(What to do):
Nothing is to be altered; the data must be repeated exactly.

(The input):
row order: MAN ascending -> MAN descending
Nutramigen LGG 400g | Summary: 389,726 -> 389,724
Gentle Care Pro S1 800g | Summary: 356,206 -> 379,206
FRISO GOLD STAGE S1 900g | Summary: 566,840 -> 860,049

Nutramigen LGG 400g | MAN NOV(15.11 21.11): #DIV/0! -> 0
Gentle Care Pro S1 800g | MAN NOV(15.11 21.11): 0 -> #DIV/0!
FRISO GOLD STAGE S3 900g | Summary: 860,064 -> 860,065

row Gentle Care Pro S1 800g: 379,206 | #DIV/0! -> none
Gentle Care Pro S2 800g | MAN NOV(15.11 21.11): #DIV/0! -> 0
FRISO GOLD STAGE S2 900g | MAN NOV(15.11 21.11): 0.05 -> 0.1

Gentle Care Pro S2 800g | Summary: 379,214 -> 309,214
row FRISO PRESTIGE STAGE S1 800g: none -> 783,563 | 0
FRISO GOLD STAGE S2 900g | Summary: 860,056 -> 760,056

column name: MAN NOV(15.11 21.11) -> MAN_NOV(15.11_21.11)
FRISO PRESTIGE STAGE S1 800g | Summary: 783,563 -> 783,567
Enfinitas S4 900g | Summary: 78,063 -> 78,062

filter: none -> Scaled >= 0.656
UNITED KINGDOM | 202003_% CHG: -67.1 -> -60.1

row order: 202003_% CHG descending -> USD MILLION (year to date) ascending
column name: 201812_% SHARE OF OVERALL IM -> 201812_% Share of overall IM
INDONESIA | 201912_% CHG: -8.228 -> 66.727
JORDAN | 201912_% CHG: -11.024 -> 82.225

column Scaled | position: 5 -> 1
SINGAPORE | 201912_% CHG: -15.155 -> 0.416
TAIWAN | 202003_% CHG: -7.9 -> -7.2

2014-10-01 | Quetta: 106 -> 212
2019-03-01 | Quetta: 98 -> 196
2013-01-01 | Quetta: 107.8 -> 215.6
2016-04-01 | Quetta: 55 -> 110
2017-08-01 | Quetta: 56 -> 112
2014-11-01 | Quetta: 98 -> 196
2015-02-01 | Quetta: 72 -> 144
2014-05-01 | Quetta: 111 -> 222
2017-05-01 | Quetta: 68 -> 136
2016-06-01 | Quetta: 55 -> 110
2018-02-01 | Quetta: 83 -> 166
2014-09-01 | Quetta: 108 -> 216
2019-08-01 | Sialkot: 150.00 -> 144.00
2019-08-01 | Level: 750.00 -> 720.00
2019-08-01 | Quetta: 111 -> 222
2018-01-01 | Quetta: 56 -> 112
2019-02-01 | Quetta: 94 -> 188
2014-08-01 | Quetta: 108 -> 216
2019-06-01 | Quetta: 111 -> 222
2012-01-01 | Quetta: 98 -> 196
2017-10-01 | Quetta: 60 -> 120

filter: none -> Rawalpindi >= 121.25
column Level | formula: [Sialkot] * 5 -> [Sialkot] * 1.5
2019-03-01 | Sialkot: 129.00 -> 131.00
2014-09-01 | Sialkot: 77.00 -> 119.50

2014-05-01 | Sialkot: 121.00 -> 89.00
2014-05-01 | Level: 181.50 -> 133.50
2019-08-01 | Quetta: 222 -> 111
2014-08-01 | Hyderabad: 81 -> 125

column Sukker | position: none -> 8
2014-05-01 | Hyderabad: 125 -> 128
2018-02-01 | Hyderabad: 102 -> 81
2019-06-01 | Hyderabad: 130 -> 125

(Task output):
row order: MAN ascending -> MAN descending
Nutramigen LGG 400g | Summary: 389,726 -> 389,724
Gentle Care Pro S1 800g | Summary: 356,206 -> 379,206
FRISO GOLD STAGE S1 900g | Summary: 566,840 -> 860,049

Nutramigen LGG 400g | MAN NOV(15.11 21.11): #DIV/0! -> 0
Gentle Care Pro S1 800g | MAN NOV(15.11 21.11): 0 -> #DIV/0!
FRISO GOLD STAGE S3 900g | Summary: 860,064 -> 860,065

row Gentle Care Pro S1 800g: 379,206 | #DIV/0! -> none
Gentle Care Pro S2 800g | MAN NOV(15.11 21.11): #DIV/0! -> 0
FRISO GOLD STAGE S2 900g | MAN NOV(15.11 21.11): 0.05 -> 0.1

Gentle Care Pro S2 800g | Summary: 379,214 -> 309,214
row FRISO PRESTIGE STAGE S1 800g: none -> 783,563 | 0
FRISO GOLD STAGE S2 900g | Summary: 860,056 -> 760,056

column name: MAN NOV(15.11 21.11) -> MAN_NOV(15.11_21.11)
FRISO PRESTIGE STAGE S1 800g | Summary: 783,563 -> 783,567
Enfinitas S4 900g | Summary: 78,063 -> 78,062

filter: none -> Scaled >= 0.656
UNITED KINGDOM | 202003_% CHG: -67.1 -> -60.1

row order: 202003_% CHG descending -> USD MILLION (year to date) ascending
column name: 201812_% SHARE OF OVERALL IM -> 201812_% Share of overall IM
INDONESIA | 201912_% CHG: -8.228 -> 66.727
JORDAN | 201912_% CHG: -11.024 -> 82.225

column Scaled | position: 5 -> 1
SINGAPORE | 201912_% CHG: -15.155 -> 0.416
TAIWAN | 202003_% CHG: -7.9 -> -7.2

2014-10-01 | Quetta: 106 -> 212
2019-03-01 | Quetta: 98 -> 196
2013-01-01 | Quetta: 107.8 -> 215.6
2016-04-01 | Quetta: 55 -> 110
2017-08-01 | Quetta: 56 -> 112
2014-11-01 | Quetta: 98 -> 196
2015-02-01 | Quetta: 72 -> 144
2014-05-01 | Quetta: 111 -> 222
2017-05-01 | Quetta: 68 -> 136
2016-06-01 | Quetta: 55 -> 110
2018-02-01 | Quetta: 83 -> 166
2014-09-01 | Quetta: 108 -> 216
2019-08-01 | Sialkot: 150.00 -> 144.00
2019-08-01 | Level: 750.00 -> 720.00
2019-08-01 | Quetta: 111 -> 222
2018-01-01 | Quetta: 56 -> 112
2019-02-01 | Quetta: 94 -> 188
2014-08-01 | Quetta: 108 -> 216
2019-06-01 | Quetta: 111 -> 222
2012-01-01 | Quetta: 98 -> 196
2017-10-01 | Quetta: 60 -> 120

filter: none -> Rawalpindi >= 121.25
column Level | formula: [Sialkot] * 5 -> [Sialkot] * 1.5
2019-03-01 | Sialkot: 129.00 -> 131.00
2014-09-01 | Sialkot: 77.00 -> 119.50

2014-05-01 | Sialkot: 121.00 -> 89.00
2014-05-01 | Level: 181.50 -> 133.50
2019-08-01 | Quetta: 222 -> 111
2014-08-01 | Hyderabad: 81 -> 125

column Sukker | position: none -> 8
2014-05-01 | Hyderabad: 125 -> 128
2018-02-01 | Hyderabad: 102 -> 81
2019-06-01 | Hyderabad: 130 -> 125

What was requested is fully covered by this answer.